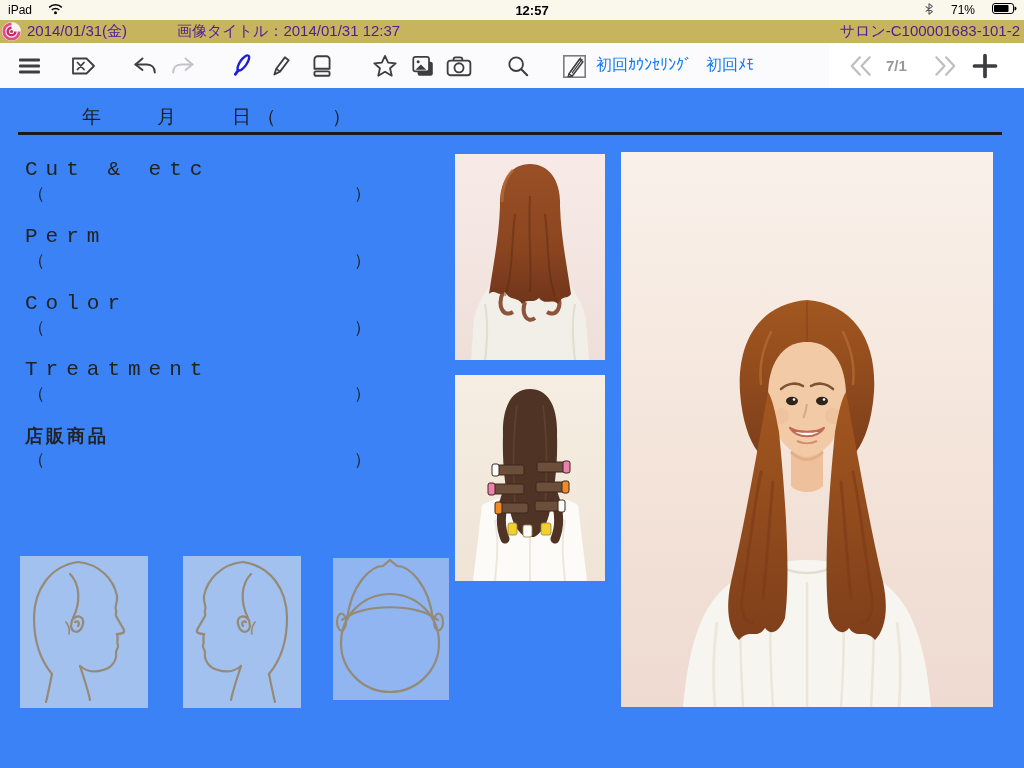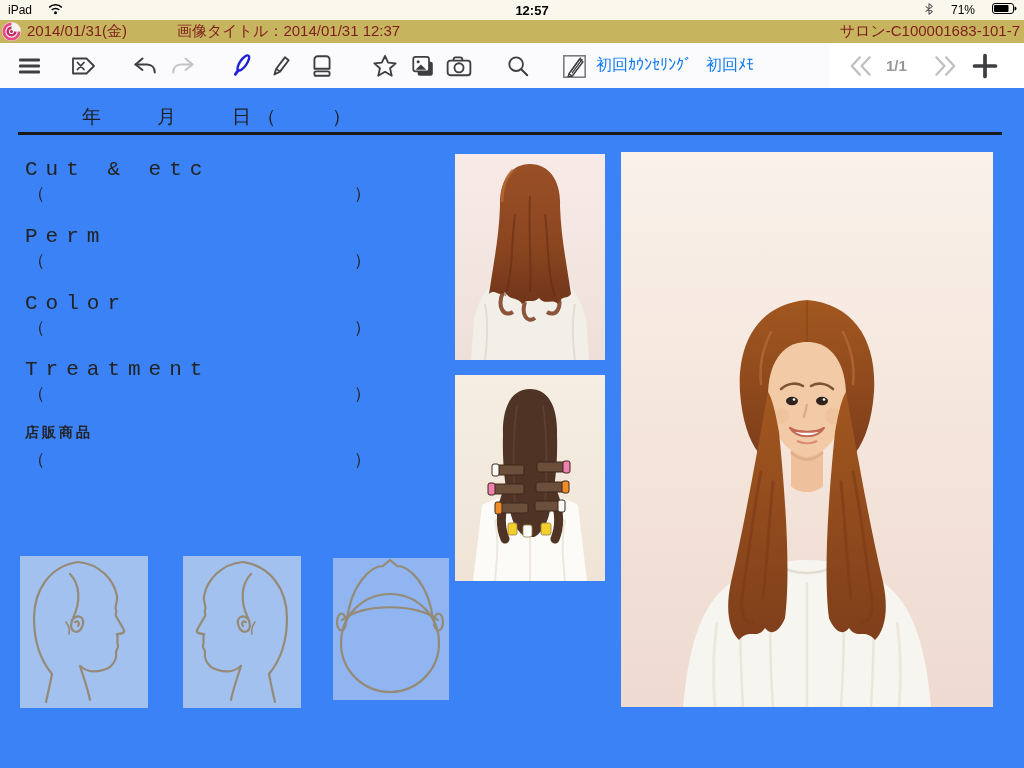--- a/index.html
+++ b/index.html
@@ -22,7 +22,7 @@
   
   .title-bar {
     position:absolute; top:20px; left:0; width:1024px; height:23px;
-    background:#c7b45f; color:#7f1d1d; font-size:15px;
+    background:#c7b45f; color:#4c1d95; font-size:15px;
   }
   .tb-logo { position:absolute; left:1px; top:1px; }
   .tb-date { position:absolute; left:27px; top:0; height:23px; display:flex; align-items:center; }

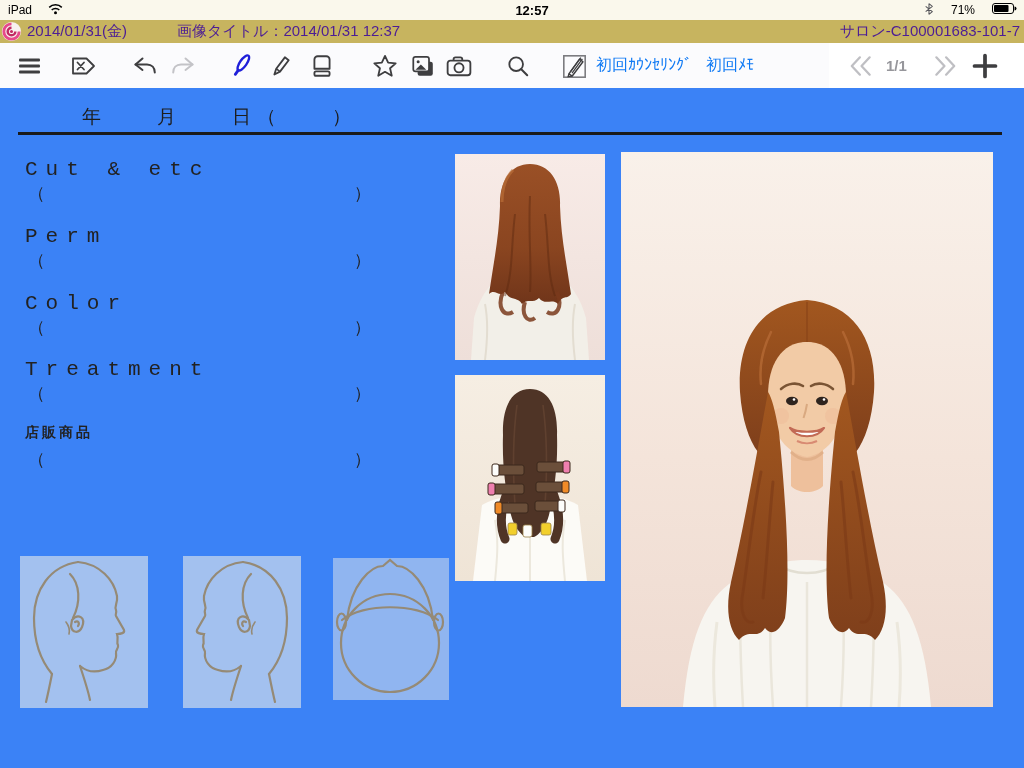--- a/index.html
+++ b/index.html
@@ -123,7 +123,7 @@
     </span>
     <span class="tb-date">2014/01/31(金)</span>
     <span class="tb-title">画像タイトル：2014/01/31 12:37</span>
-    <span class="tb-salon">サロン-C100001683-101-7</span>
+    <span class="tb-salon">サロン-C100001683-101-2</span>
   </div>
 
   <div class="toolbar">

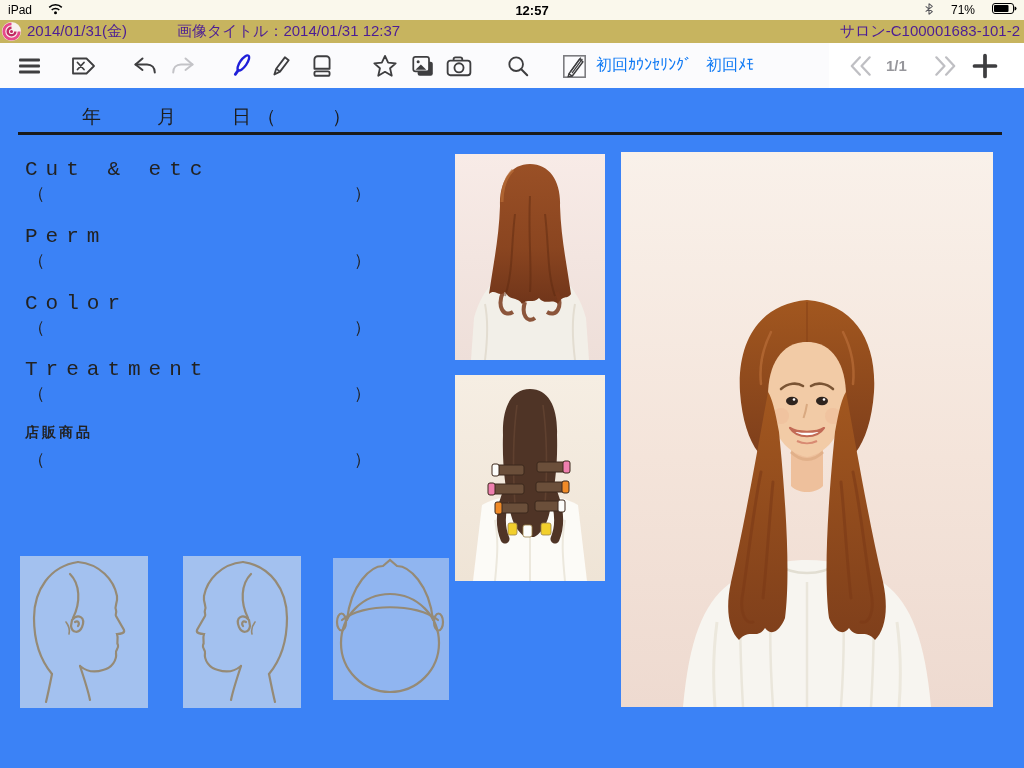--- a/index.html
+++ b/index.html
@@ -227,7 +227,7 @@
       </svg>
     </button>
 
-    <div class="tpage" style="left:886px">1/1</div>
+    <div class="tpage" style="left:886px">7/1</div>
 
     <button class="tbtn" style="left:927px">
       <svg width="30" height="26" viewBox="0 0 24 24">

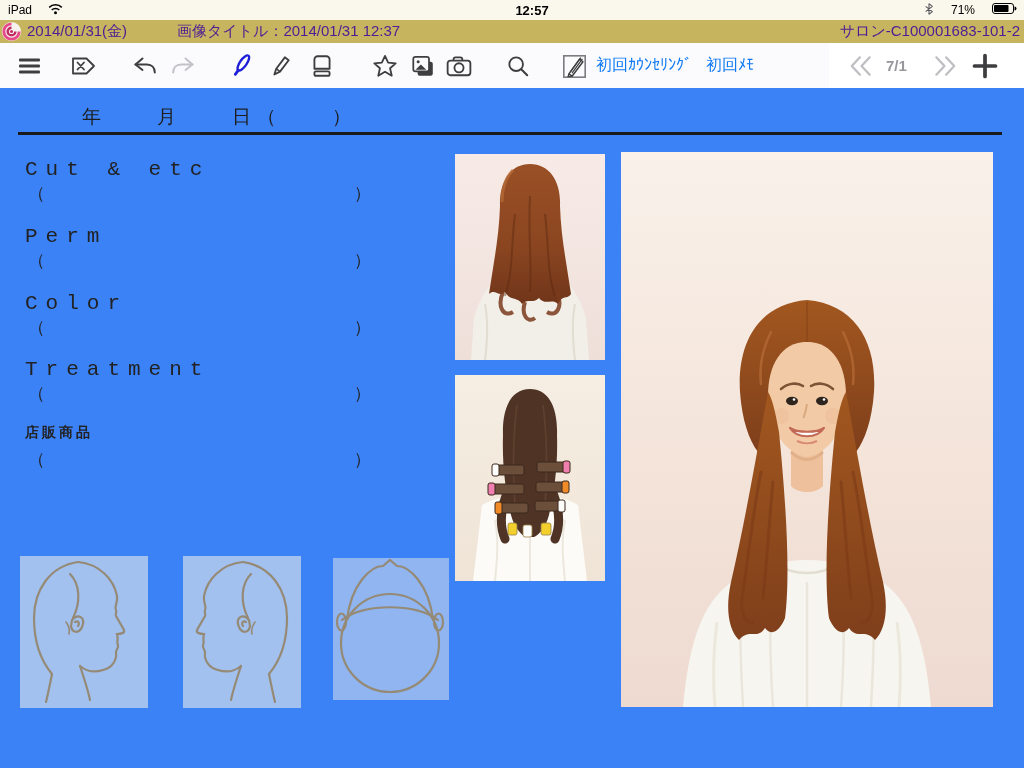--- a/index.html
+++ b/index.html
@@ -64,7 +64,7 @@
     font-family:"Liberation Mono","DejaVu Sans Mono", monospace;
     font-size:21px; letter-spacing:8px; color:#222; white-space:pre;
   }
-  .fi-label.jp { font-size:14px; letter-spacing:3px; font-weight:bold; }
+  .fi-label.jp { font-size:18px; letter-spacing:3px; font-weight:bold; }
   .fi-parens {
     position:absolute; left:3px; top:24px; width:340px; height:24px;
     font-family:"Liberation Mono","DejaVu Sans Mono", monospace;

###

# TASK GOAL
Retype the records verbatim, excluding each image they hold.

# SOLUTION FOR THIS TASK
--- a/index.html
+++ b/index.html
@@ -22,7 +22,7 @@
   
   .title-bar {
     position:absolute; top:20px; left:0; width:1024px; height:23px;
-    background:#c7b45f; color:#7f1d1d; font-size:15px;
+    background:#c7b45f; color:#4c1d95; font-size:15px;
   }
   .tb-logo { position:absolute; left:1px; top:1px; }
   .tb-date { position:absolute; left:27px; top:0; height:23px; display:flex; align-items:center; }

--- a/index.html
+++ b/index.html
@@ -123,7 +123,7 @@
     </span>
     <span class="tb-date">2014/01/31(金)</span>
     <span class="tb-title">画像タイトル：2014/01/31 12:37</span>
-    <span class="tb-salon">サロン-C100001683-101-7</span>
+    <span class="tb-salon">サロン-C100001683-101-2</span>
   </div>
 
   <div class="toolbar">

--- a/index.html
+++ b/index.html
@@ -227,7 +227,7 @@
       </svg>
     </button>
 
-    <div class="tpage" style="left:886px">1/1</div>
+    <div class="tpage" style="left:886px">7/1</div>
 
     <button class="tbtn" style="left:927px">
       <svg width="30" height="26" viewBox="0 0 24 24">

--- a/index.html
+++ b/index.html
@@ -64,7 +64,7 @@
     font-family:"Liberation Mono","DejaVu Sans Mono", monospace;
     font-size:21px; letter-spacing:8px; color:#222; white-space:pre;
   }
-  .fi-label.jp { font-size:14px; letter-spacing:3px; font-weight:bold; }
+  .fi-label.jp { font-size:18px; letter-spacing:3px; font-weight:bold; }
   .fi-parens {
     position:absolute; left:3px; top:24px; width:340px; height:24px;
     font-family:"Liberation Mono","DejaVu Sans Mono", monospace;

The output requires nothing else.